Quantifying the Plausibility of Context Reliance in Neural Machine Translation

Gabriele Sarti • Grzegorz Chrupała • Malvina Nissim • Arianna Bisazza

Abstract: Establishing whether language models can use contextual information in a human-plausible way is important to ensure their safe adoption in real-world settings. However, the questions of when and which parts of the context affect model generations are typically tackled separately, and current plausibility evaluations are practically limited to a handful of artificial benchmarks. To address this, we introduce Plausibility Evaluation of Context Reliance (PECoRe), an end-to-end interpretability framework designed to quantify context usage in language models’ generations. Our approach leverages model internals to (i) contrastively identify context-sensitive target tokens in generated texts and (ii) link them to contextual cues justifying their prediction. We use PECoRe to quantify the plausibility of context-aware machine translation models, comparing model rationales with human annotations across several discourse-level phenomena. Finally, we apply our method to unannotated generations to identify context-mediated predictions and highlight instances of (im)plausible context usage in model translations.

This repository contains scripts and notebooks associated to the paper "Quantifying the Plausibility of Context Reliance in Neural Machine Translation". If you use any of the following contents for your work, we kindly ask you to cite our paper:

@inproceedings{sarti-etal-2023-quantifying,
    title = "Quantifying the Plausibility of Context Reliance in Neural Machine Translation",
    author = "Sarti, Gabriele and 
        Chrupa{\l}a, Grzegorz and 
        Nissim, Malvina and
        Bisazza, Arianna",
    booktitle = "The Twelfth International Conference on Learning Representations (ICLR 2024)",
    month = may,
    year = "2024",
    address = "Vienna, Austria",
    publisher = "OpenReview",
    url = "https://openreview.net/forum?id=XTHfNGI3zT"
}

Using PECoRe

Tip

✨ You can try PECoRe from our online demo on Hugging Face Spaces.

While this repository implements the functions used in the experimental evaluation of the aforementioned paper, we provide a new CLI implementation of PECoRe through the Inseq interpretability library.

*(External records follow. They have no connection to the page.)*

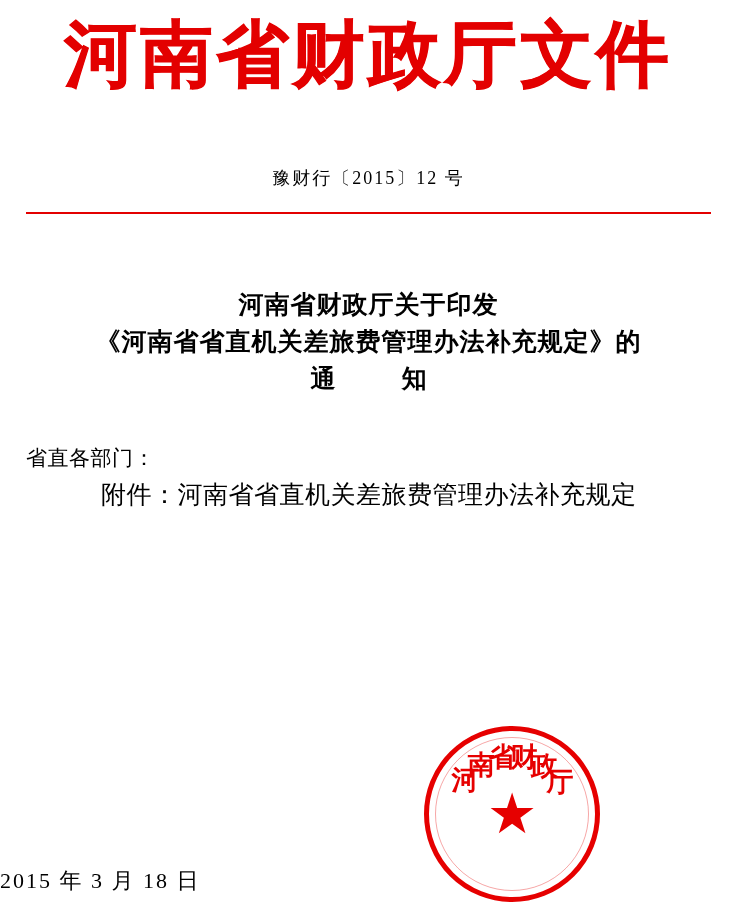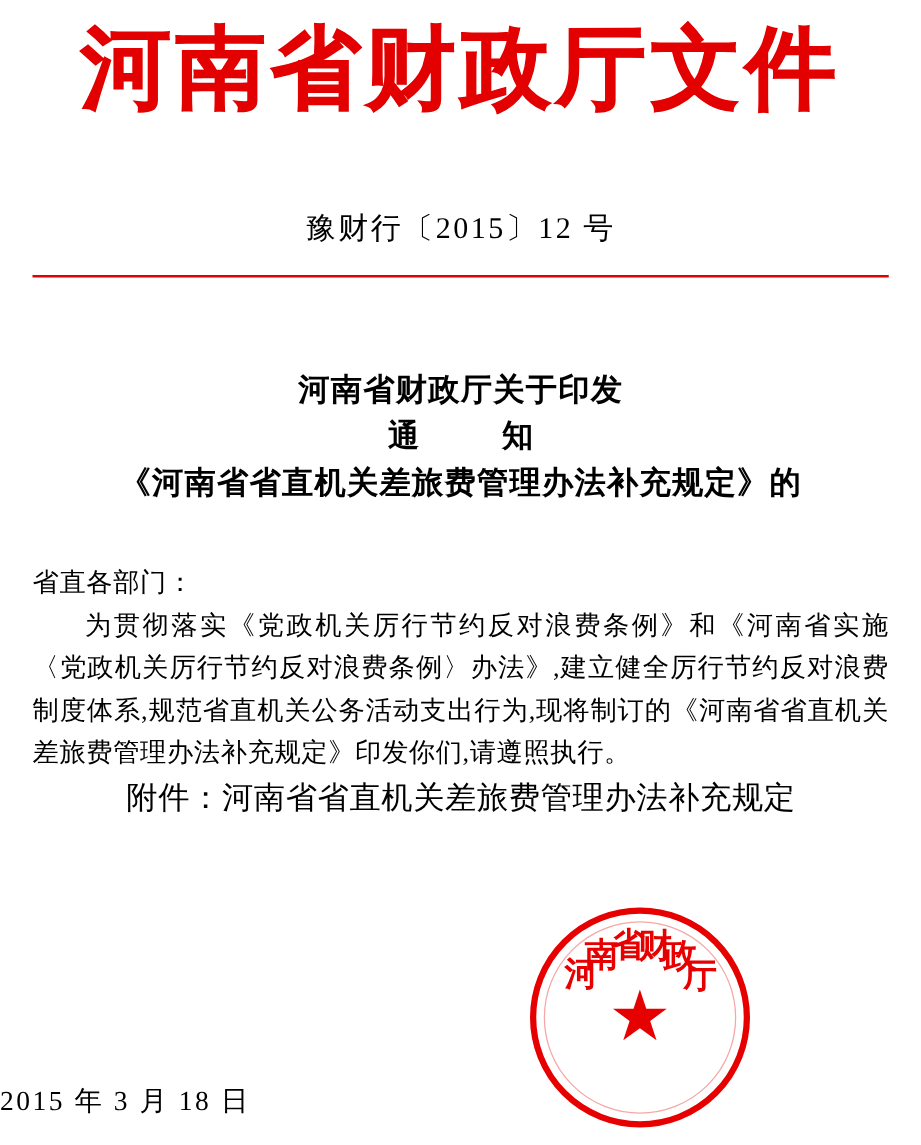--- a/index.html
+++ b/index.html
@@ -39,21 +39,21 @@
     white-space: nowrap;
     -webkit-text-stroke: 1px #e30000;
   }
 
   
   .docnum-wrap {
     margin-top: 74px;
     text-align: center;
   }
   .docnum {
-    font-size: 24px;
+    font-size: 18px;
     letter-spacing: 2px;
     font-family: "Liberation Serif", "DejaVu Serif", serif;
   }
 
   .red-rule {
     margin-top: 22px;
     height: 0;
     border-top: 2px solid #e30000;
   }
 
@@ -173,27 +173,26 @@
   </div>
 
   <div class="docnum-wrap">
     <span class="docnum">豫财行〔2015〕12 号</span>
   </div>
 
   <div class="red-rule"></div>
 
   <div class="title-block">
     <div class="title-line">河南省财政厅关于印发</div>
+    <div class="title-line title-line-2">《河南省省直机关差旅费管理办法补充规定》的</div>
     <div class="title-line title-notice">通        知</div>
-    <div class="title-line title-line-2">《河南省省直机关差旅费管理办法补充规定》的</div>
   </div>
 
   <div class="body-block">
     <p class="para salutation">省直各部门：</p>
-    <p class="para para-indent">为贯彻落实《党政机关厉行节约反对浪费条例》和《河南省实施〈党政机关厉行节约反对浪费条例〉办法》,建立健全厉行节约反对浪费制度体系,规范省直机关公务活动支出行为,现将制订的《河南省省直机关差旅费管理办法补充规定》印发你们,请遵照执行。</p>
     <div class="attachment">附件：河南省省直机关差旅费管理办法补充规定</div>
   </div>
 
   <div class="seal">
     <div class="seal-inner"></div>
     <div class="seal-text">
       <span class="seal-char" style="transform: rotate(-54deg) translateY(-58px) rotate(54deg);">河</span>
       <span class="seal-char" style="transform: rotate(-32deg) translateY(-58px) rotate(32deg);">南</span>
       <span class="seal-char" style="transform: rotate(-10deg) translateY(-58px) rotate(10deg);">省</span>
       <span class="seal-char" style="transform: rotate(12deg) translateY(-58px) rotate(-12deg);">财</span>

We highly advise researchers to adopt that implementation as it is more robust and generalizable, supporting all decoder-only and encoder-decoder models from the Huggingface library for input and output context dependence detection and attribution. Refer to the inseq attribute-context section in the Inseq README for more details.

Artifacts

All artifacts for the paper, including fine-tuned models and training/evaluation datasets are available in the PECoRe HuggingFace Collection. A demo will be made available soon, stay tuned!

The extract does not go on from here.